**PROBLEM:** Report each line of the data that contains the string "bold".

(DATASET ENTRIES)

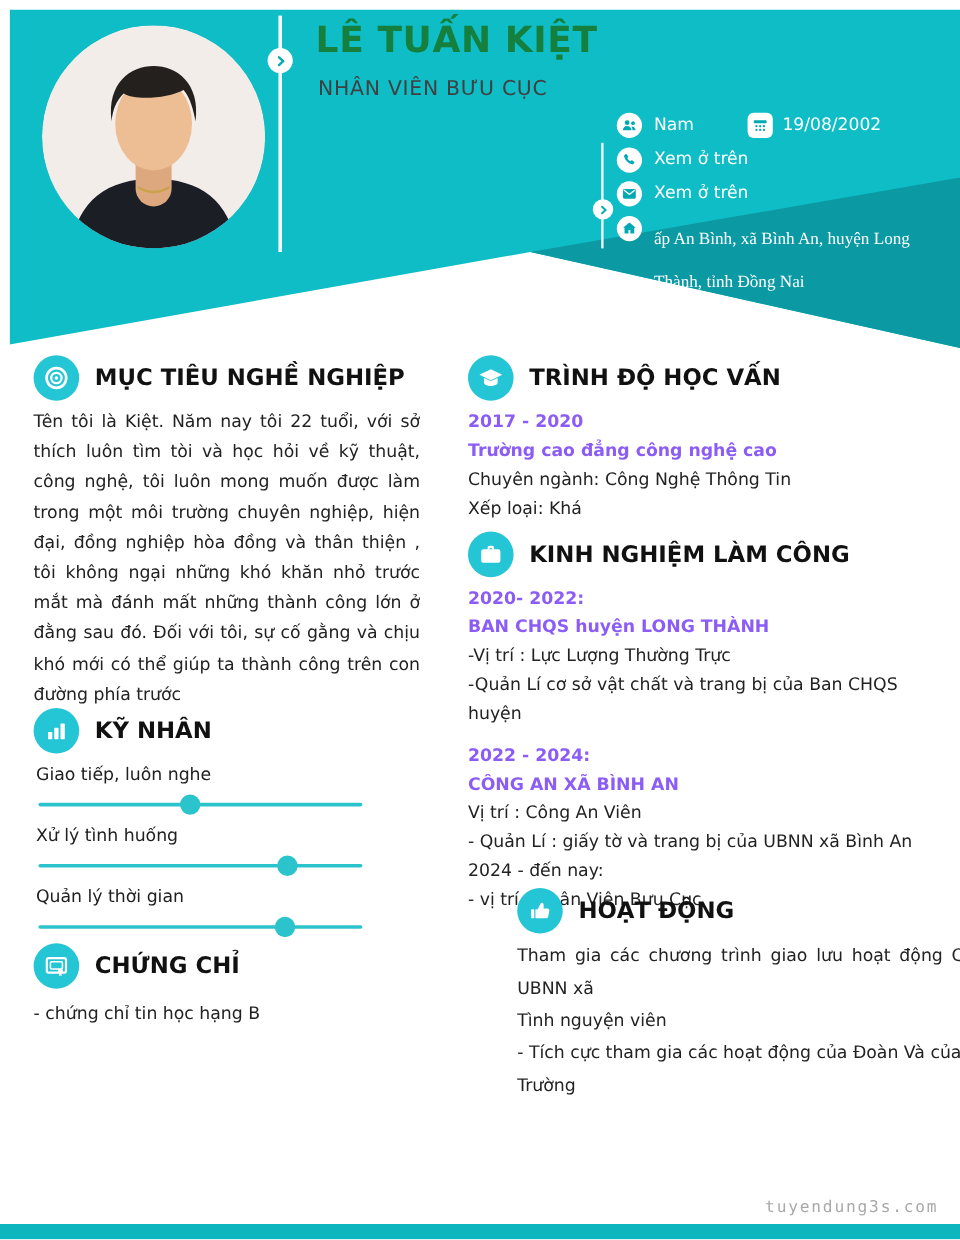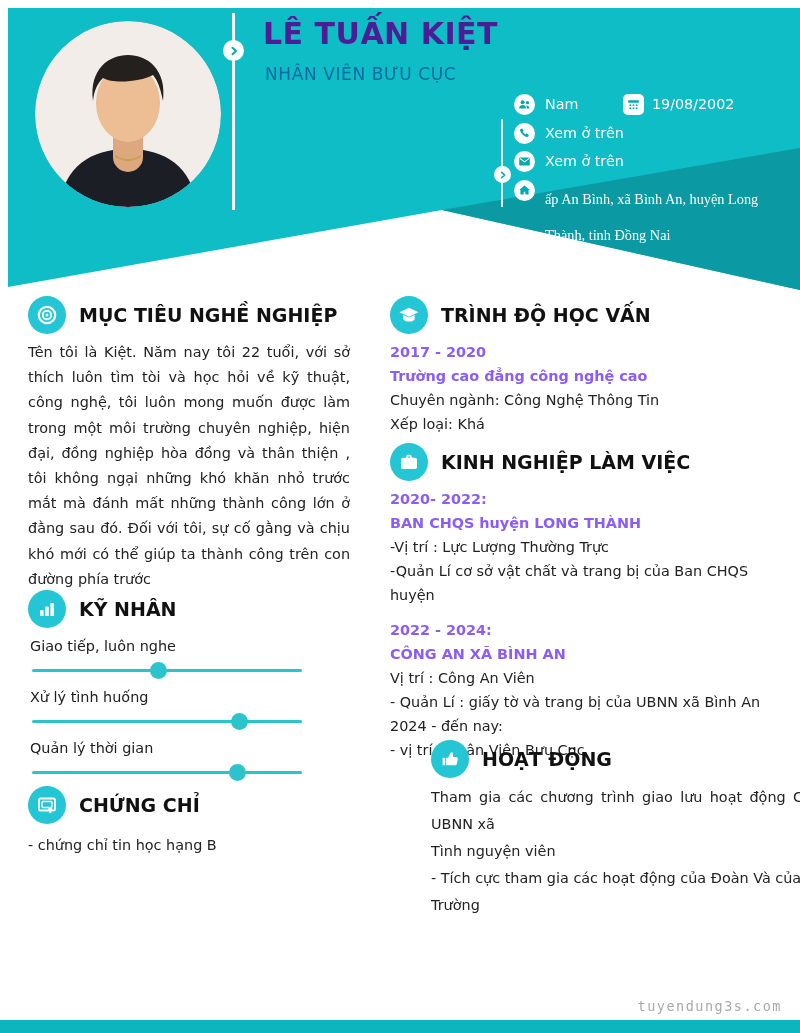--- a/index.html
+++ b/index.html
@@ -24,22 +24,22 @@
 
   
   .photo{position:absolute;left:35px;top:21px;width:186px;height:186px;border-radius:50%;overflow:hidden;}
 
   
   .name-line{position:absolute;left:232px;top:13px;width:3px;height:197px;background:rgba(255,255,255,.95);}
   .bullet{position:absolute;border-radius:50%;background:#fff;display:flex;align-items:center;justify-content:center;}
   .bullet svg{display:block;}
   .bullet-name{left:223px;top:40px;width:21px;height:21px;}
   .bullet-contact{left:494px;top:166px;width:17px;height:17px;}
-  .cv-name{position:absolute;left:263px;top:16px;font-size:30px;font-weight:700;color:#4c1d95;letter-spacing:.5px;}
-  .cv-title{position:absolute;left:265px;top:64px;font-size:17px;color:#0369a1;letter-spacing:.6px;}
+  .cv-name{position:absolute;left:263px;top:16px;font-size:30px;font-weight:700;color:#15803d;letter-spacing:.5px;}
+  .cv-title{position:absolute;left:265px;top:64px;font-size:17px;color:#404040;letter-spacing:.6px;}
 
   
   .contact-line{position:absolute;left:501px;top:119px;width:2px;height:88px;background:rgba(255,255,255,.9);}
   .badge{position:absolute;width:21px;height:21px;background:#fff;border-radius:50%;display:flex;align-items:center;justify-content:center;}
   .badge.square{border-radius:5px;}
   .badge svg{width:15px;height:15px;display:block;}
   .c-text{position:absolute;color:#fff;font-size:14.3px;}
   .c-addr{width:244px;line-height:36px;font-family:Liberation Serif, serif;}
 
   
@@ -235,21 +235,21 @@
   </section>
 
   <section class="section col-right" style="left:390px;top:443px;">
     <div class="sec-head">
       <span class="sec-icon">
         <svg viewBox="0 0 24 24" fill="#fff">
             <path d="M9.3 8V6.4A1.6 1.6 0 0 1 10.9 4.8h2.2a1.6 1.6 0 0 1 1.6 1.6V8h-1.8V6.6h-1.8V8z"></path>
             <rect x="4" y="7.8" width="16" height="11.2" rx="1.8"></rect>
           </svg>
       </span>
-      <span class="sec-title">KINH NGHIỆP LÀM VIỆC</span>
+      <span class="sec-title">KINH NGHIỆM LÀM CÔNG</span>
     </div>
     <div class="job">
       <div class="bold-line">2020- 2022:</div>
       <div class="bold-line">BAN CHQS huyện LONG THÀNH</div>
       <div class="plain-line">-Vị trí : Lực Lượng Thường Trực</div>
       <div class="plain-line">-Quản Lí cơ sở vật chất và trang bị của Ban CHQS huyện</div>
     </div>
     <div class="job">
       <div class="bold-line">2022 - 2024:</div>
       <div class="bold-line">CÔNG AN XÃ BÌNH AN</div>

(End DATASET ENTRIES)

**ANSWER SPACE:**
       <div class="bold-line">2020- 2022:</div>
       <div class="bold-line">BAN CHQS huyện LONG THÀNH</div>
       <div class="bold-line">2022 - 2024:</div>
       <div class="bold-line">CÔNG AN XÃ BÌNH AN</div>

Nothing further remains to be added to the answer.